Antiinflammatory activity of astragaloside IV is mediated by inhibition of NF-κB activation and adhesion molecule expression

Abstract

SummaryThe regulated expression of adhesion molecules on the surface of endothelial cells is a key process in the pathogenesis of inflammation. The saponin astragaloside IV (AS-IV), a 3-O-β-D-xylopyranosyl-6-O-β-D-glucopyranosylcycloastragenol purified from the Chinese medical herb Astragalus membranaceus(Fisch) Bge.has been shown to have anti-inflammatory effects in vivo.In this study we have investigated the effect of AS-IV on cytokine-and LPS-stimulated expression of adhesion molecules in and leukocyte adhesion to endothelial cells. We have demonstrated that AS-IV significantly reduced the adhesion promoting activity of LPS-stimulated HUVECs for polymorph-nuclear leukocytes (PMNs) and the monocytic cell line THP-1. Furthermore, by using specific cell ELISAs we could show that AS-IV decreased the LPS-induced expression of E-selectin and VCAM-1 on the surface of HUVECs in a dose and time dependent manner, whereas the expression of ICAM-1 was not affected by AS-IV. AS-IV also inhibits TNFβ-induced VCAM-1 expression.

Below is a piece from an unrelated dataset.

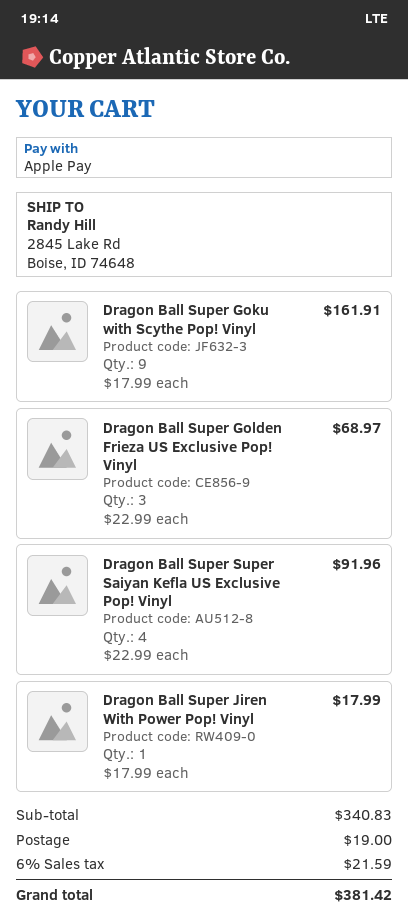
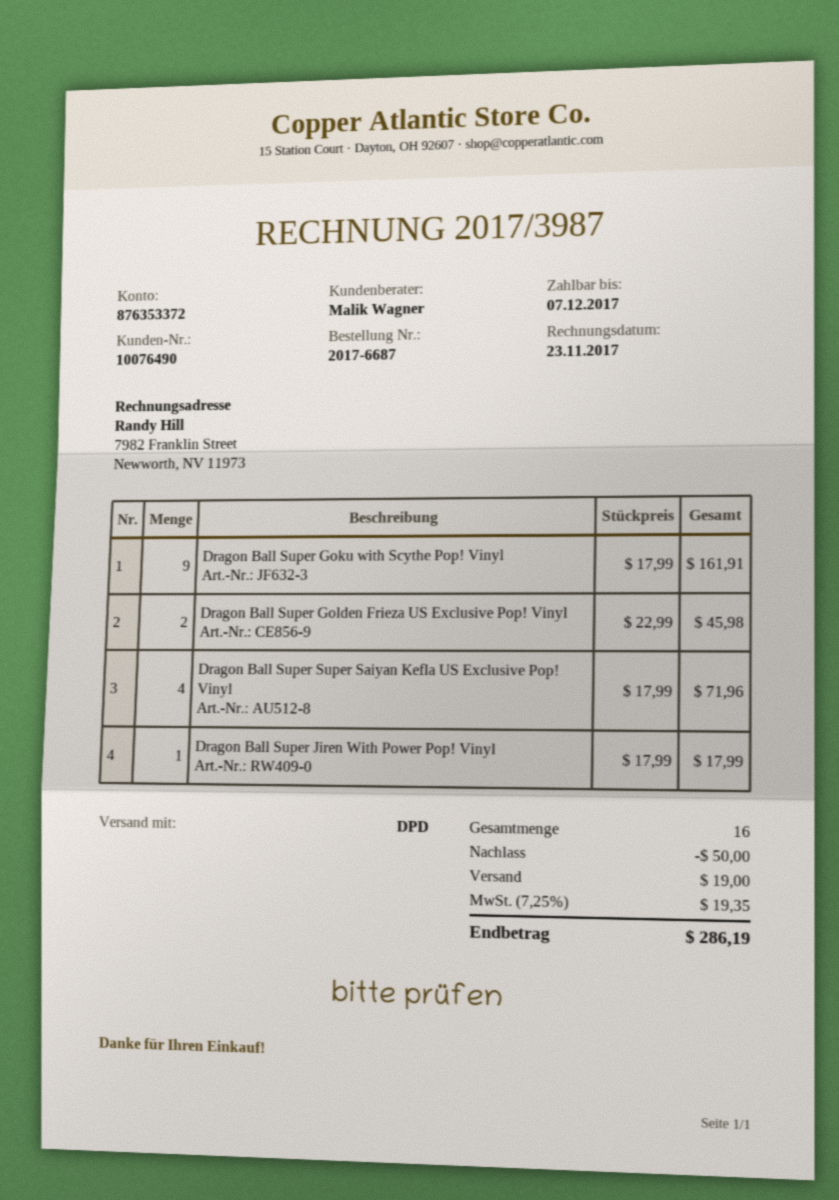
Dragon Ball Super Golden Frieza US Exclusive Pop! Vinyl: 3 x 22.99 = 68.97 -> 2 x 22.99 = 45.98
Dragon Ball Super Super Saiyan Kefla US Exclusive Pop! Vinyl: 4 x 22.99 = 91.96 -> 4 x 17.99 = 71.96
discount: none -> 50.00
tax: 6% = 21.59 -> 7.25% = 19.35
total: 381.42 -> 286.19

The saponin octyl-D-glucopyranoside had no effect on the LPS-induced expression of E-selectin and VCAM-1 excluding an unspecific detergent-like effect of AS-IV. Moreover, AS-IV significantly inhibited LPS- and TNFβ-induced specific mRNA levels for E-selectin and VCAM-1. Finally, we could show that AS-IV completely abolished LPS- and TNFα-induced nuclear translocation of NF-κB and NF-κB DNA binding activity in endothelial cells. We conclude that the ability of AS-IV to inhibit the NF-κB pathway might be one underlying mechanism contributing to its anti-inflammatory potential in vivo.